====== Records shown

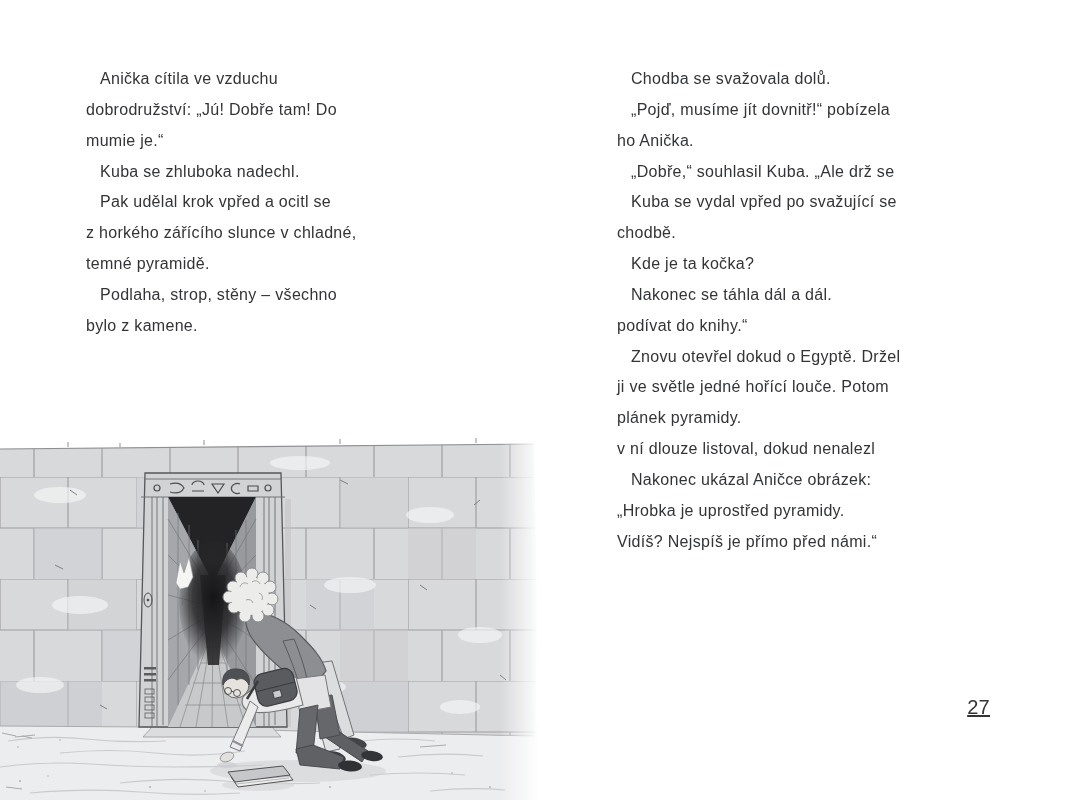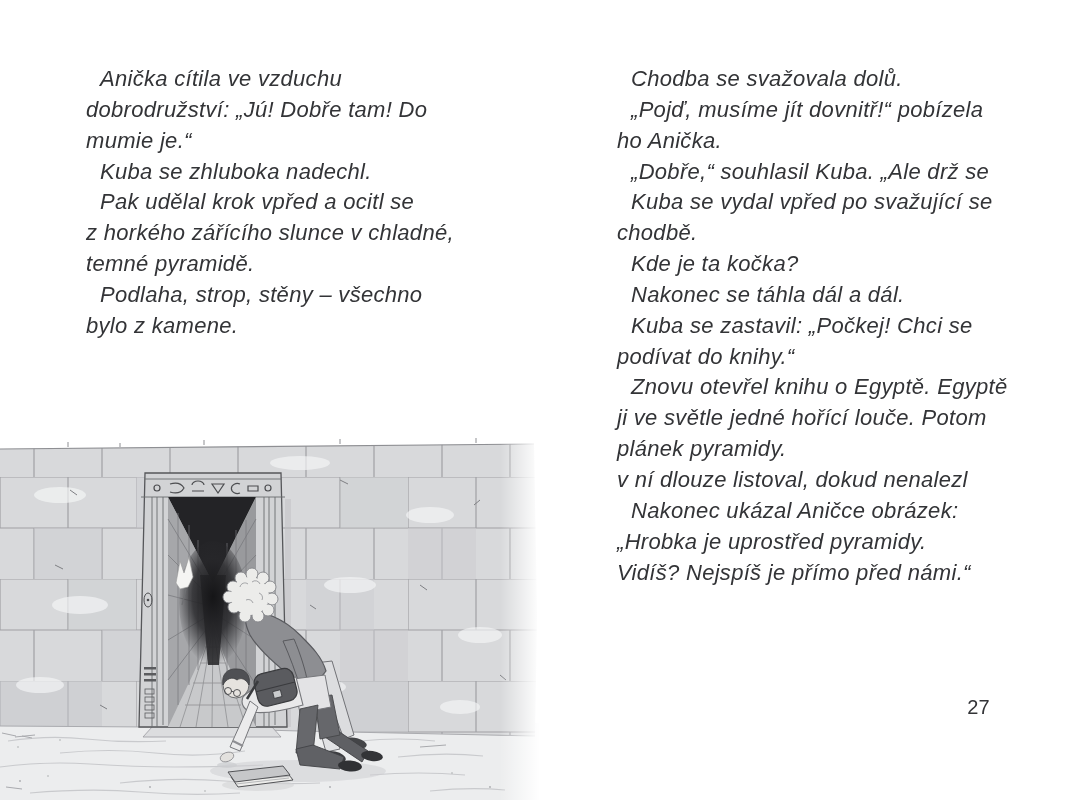--- a/index.html
+++ b/index.html
@@ -9,8 +9,8 @@
   }
   .page{position:absolute;inset:0;background:#ffffff;}
   .col{
-    position:absolute;top:64px;font-size:22px;line-height:30.85px;
-    color:#333437;letter-spacing:0.3px;font-style:italic;
+    position:absolute;top:64px;font-size:16px;line-height:30.85px;
+    color:#333437;letter-spacing:0.3px;
   }
   #left-col{left:86px;width:470px;}
   #right-col{left:617px;width:380px;}

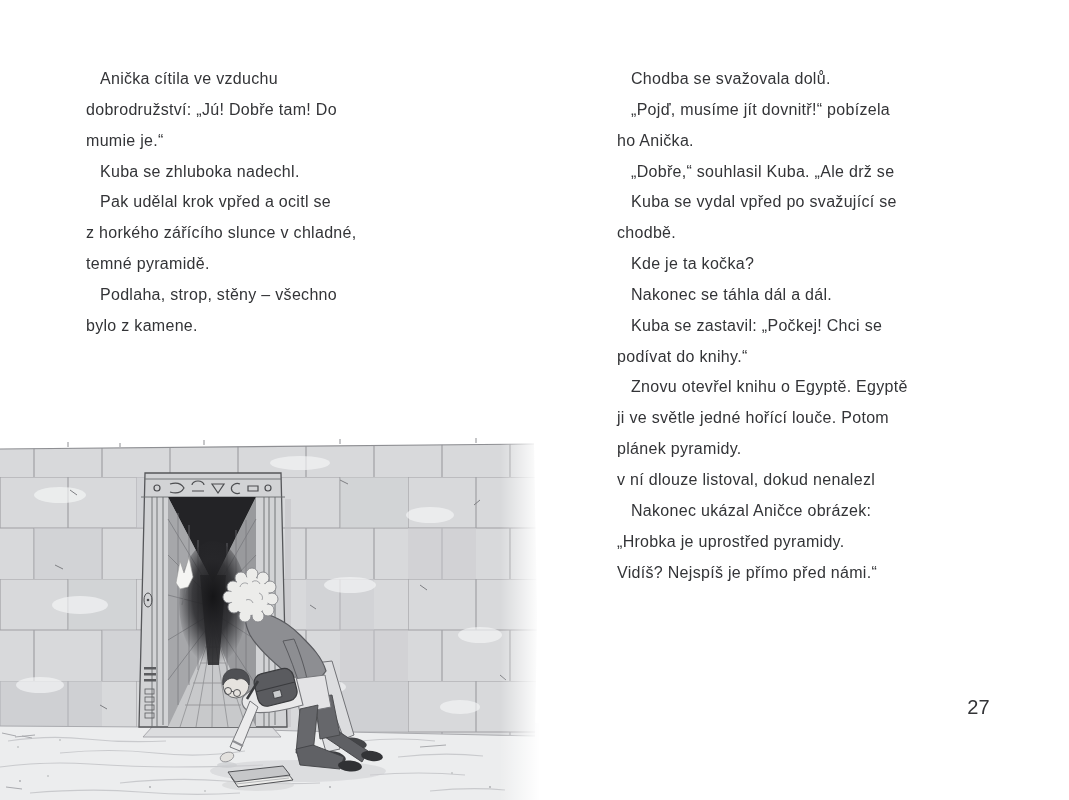--- a/index.html
+++ b/index.html
@@ -47,7 +47,6 @@
       <div class="line">chodbě.</div>
       <div class="line indent">Kde je ta kočka?</div>
       <div class="line indent">Nakonec se táhla dál a dál.</div>
-      <div class="line indent">Kuba se zastavil: „Počkej! Chci se</div>
       <div class="line">podívat do knihy.“</div>
       <div class="line indent">Znovu otevřel knihu o Egyptě. Egyptě</div>
       <div class="line">ji ve světle jedné hořící louče. Potom</div>

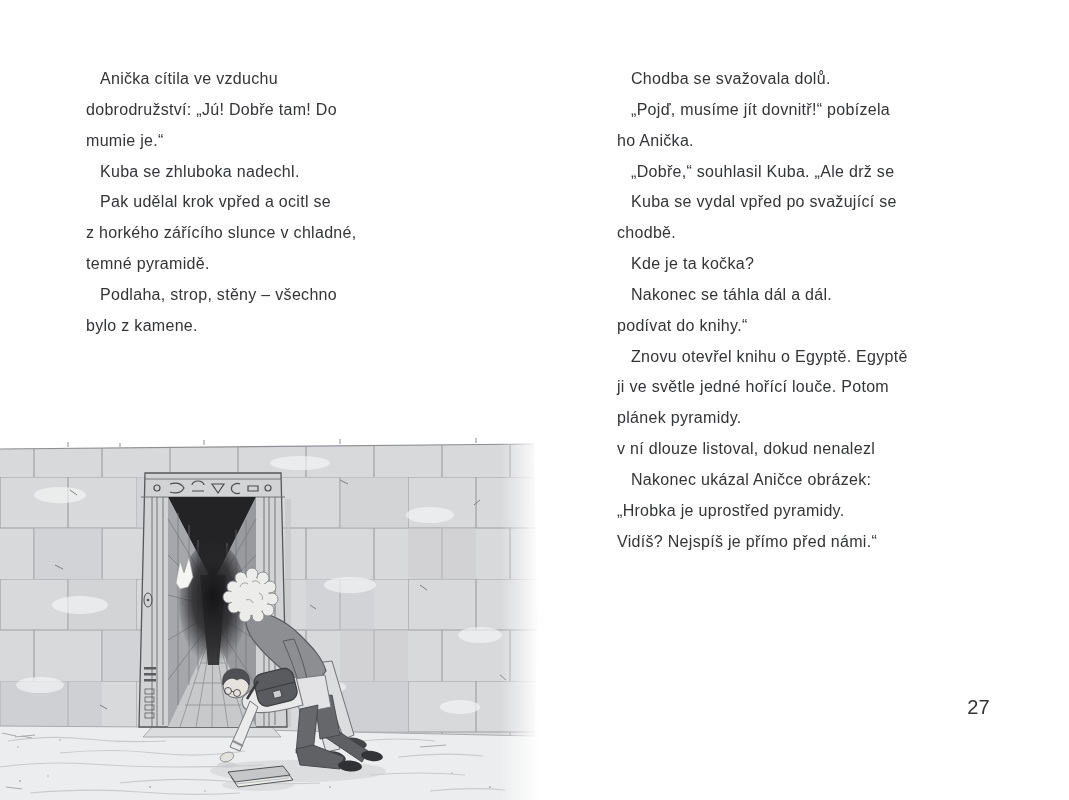--- a/index.html
+++ b/index.html
@@ -48,7 +48,7 @@
       <div class="line indent">Kde je ta kočka?</div>
       <div class="line indent">Nakonec se táhla dál a dál.</div>
       <div class="line">podívat do knihy.“</div>
-      <div class="line indent">Znovu otevřel knihu o Egyptě. Egyptě</div>
+      <div class="line indent">Znovu otevřel dokud o Egyptě. Držel</div>
       <div class="line">ji ve světle jedné hořící louče. Potom</div>
       <div class="line">plánek pyramidy.</div>
       <div class="line">v ní dlouze listoval, dokud nenalezl</div>

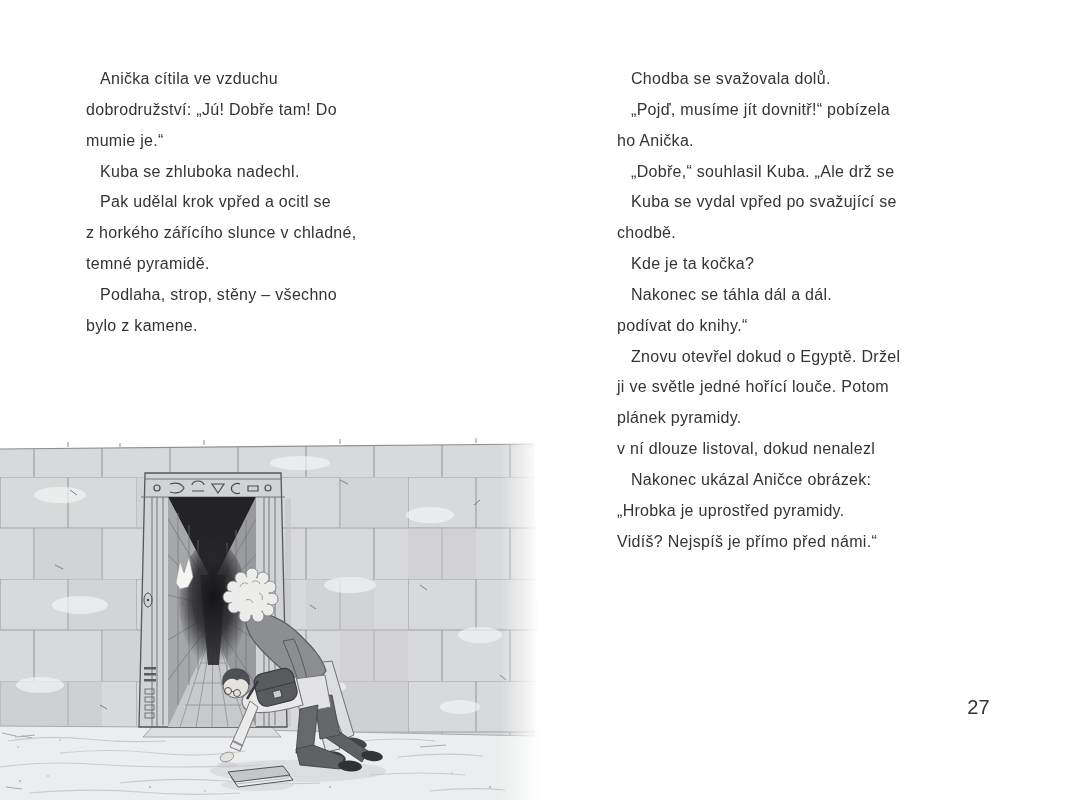--- a/index.html
+++ b/index.html
@@ -18,7 +18,7 @@
   .line.indent{padding-left:14px;}
   .pagenum{
     position:absolute;top:696px;left:860px;width:130px;text-align:right;
-    font-size:20px;color:#333437;letter-spacing:0.3px;
+    font-size:20px;color:#333437;letter-spacing:0.3px;text-decoration:underline;
   }
   .illustration{position:absolute;left:0;top:435px;width:540px;height:365px;}
 </style>

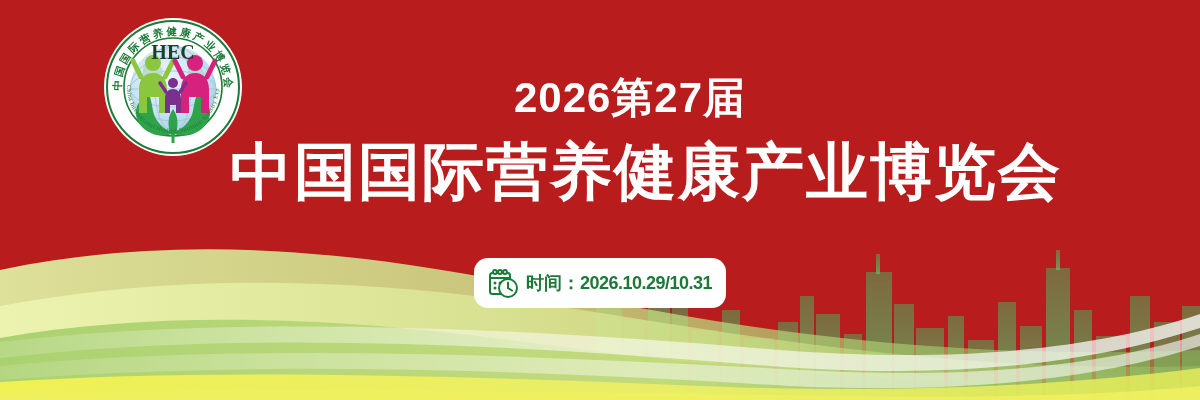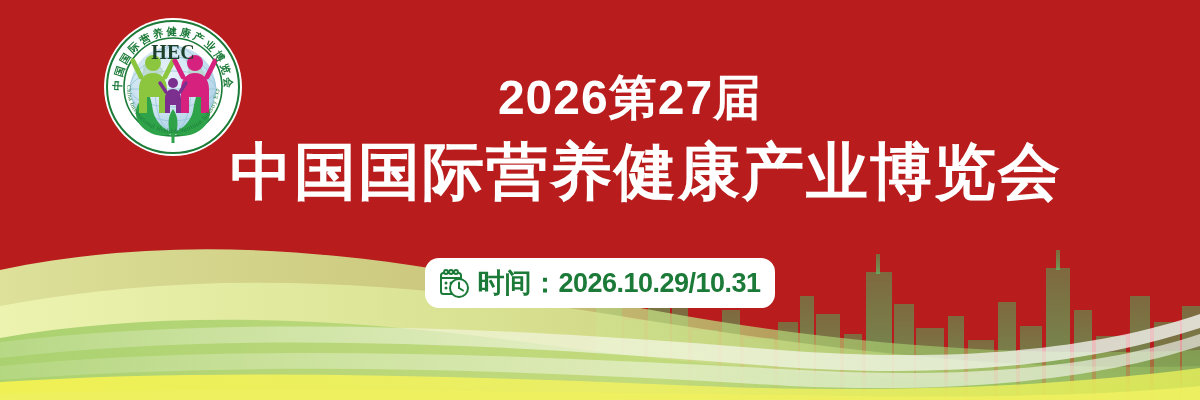--- a/index.html
+++ b/index.html
@@ -33,7 +33,7 @@
   }
   .title-line1{
     color:#ffffff;
-    font-size:48px;
+    font-size:42px;
     font-weight:bold;
     letter-spacing:1px;
     line-height:72px;

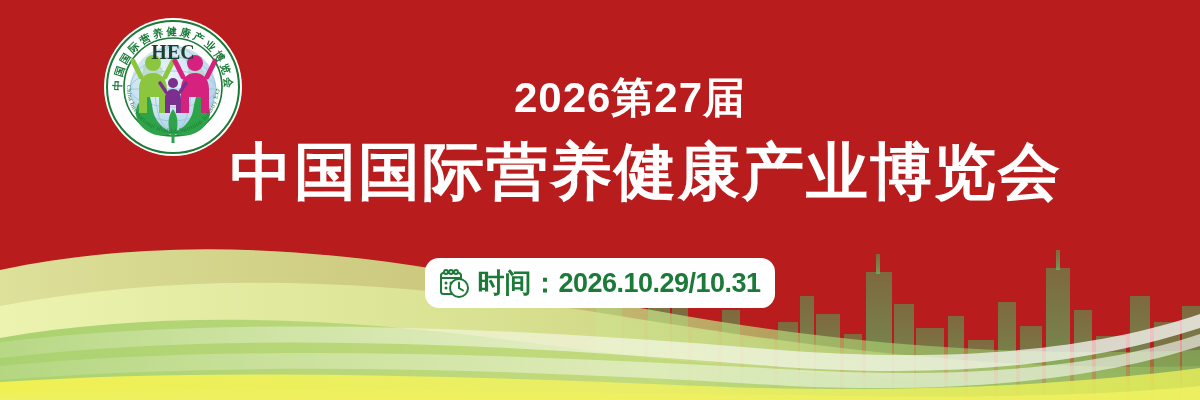--- a/index.html
+++ b/index.html
@@ -72,7 +72,7 @@
   .pill-icon svg{display:block;}
   .pill-text{
     color:#1b7a37;
-    font-size:27px;
+    font-size:18px;
     font-weight:bold;
     line-height:30px;
     white-space:nowrap;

============

__Work to complete__
Retype all the data exactly; skip the pictures.

__Answer space__
--- a/index.html
+++ b/index.html
@@ -9,8 +9,8 @@
   }
   .page{position:absolute;inset:0;background:#ffffff;}
   .col{
-    position:absolute;top:64px;font-size:22px;line-height:30.85px;
-    color:#333437;letter-spacing:0.3px;font-style:italic;
+    position:absolute;top:64px;font-size:16px;line-height:30.85px;
+    color:#333437;letter-spacing:0.3px;
   }
   #left-col{left:86px;width:470px;}
   #right-col{left:617px;width:380px;}

--- a/index.html
+++ b/index.html
@@ -47,7 +47,6 @@
       <div class="line">chodbě.</div>
       <div class="line indent">Kde je ta kočka?</div>
       <div class="line indent">Nakonec se táhla dál a dál.</div>
-      <div class="line indent">Kuba se zastavil: „Počkej! Chci se</div>
       <div class="line">podívat do knihy.“</div>
       <div class="line indent">Znovu otevřel knihu o Egyptě. Egyptě</div>
       <div class="line">ji ve světle jedné hořící louče. Potom</div>

--- a/index.html
+++ b/index.html
@@ -48,7 +48,7 @@
       <div class="line indent">Kde je ta kočka?</div>
       <div class="line indent">Nakonec se táhla dál a dál.</div>
       <div class="line">podívat do knihy.“</div>
-      <div class="line indent">Znovu otevřel knihu o Egyptě. Egyptě</div>
+      <div class="line indent">Znovu otevřel dokud o Egyptě. Držel</div>
       <div class="line">ji ve světle jedné hořící louče. Potom</div>
       <div class="line">plánek pyramidy.</div>
       <div class="line">v ní dlouze listoval, dokud nenalezl</div>

--- a/index.html
+++ b/index.html
@@ -18,7 +18,7 @@
   .line.indent{padding-left:14px;}
   .pagenum{
     position:absolute;top:696px;left:860px;width:130px;text-align:right;
-    font-size:20px;color:#333437;letter-spacing:0.3px;
+    font-size:20px;color:#333437;letter-spacing:0.3px;text-decoration:underline;
   }
   .illustration{position:absolute;left:0;top:435px;width:540px;height:365px;}
 </style>

--- a/index.html
+++ b/index.html
@@ -33,7 +33,7 @@
   }
   .title-line1{
     color:#ffffff;
-    font-size:48px;
+    font-size:42px;
     font-weight:bold;
     letter-spacing:1px;
     line-height:72px;

--- a/index.html
+++ b/index.html
@@ -72,7 +72,7 @@
   .pill-icon svg{display:block;}
   .pill-text{
     color:#1b7a37;
-    font-size:27px;
+    font-size:18px;
     font-weight:bold;
     line-height:30px;
     white-space:nowrap;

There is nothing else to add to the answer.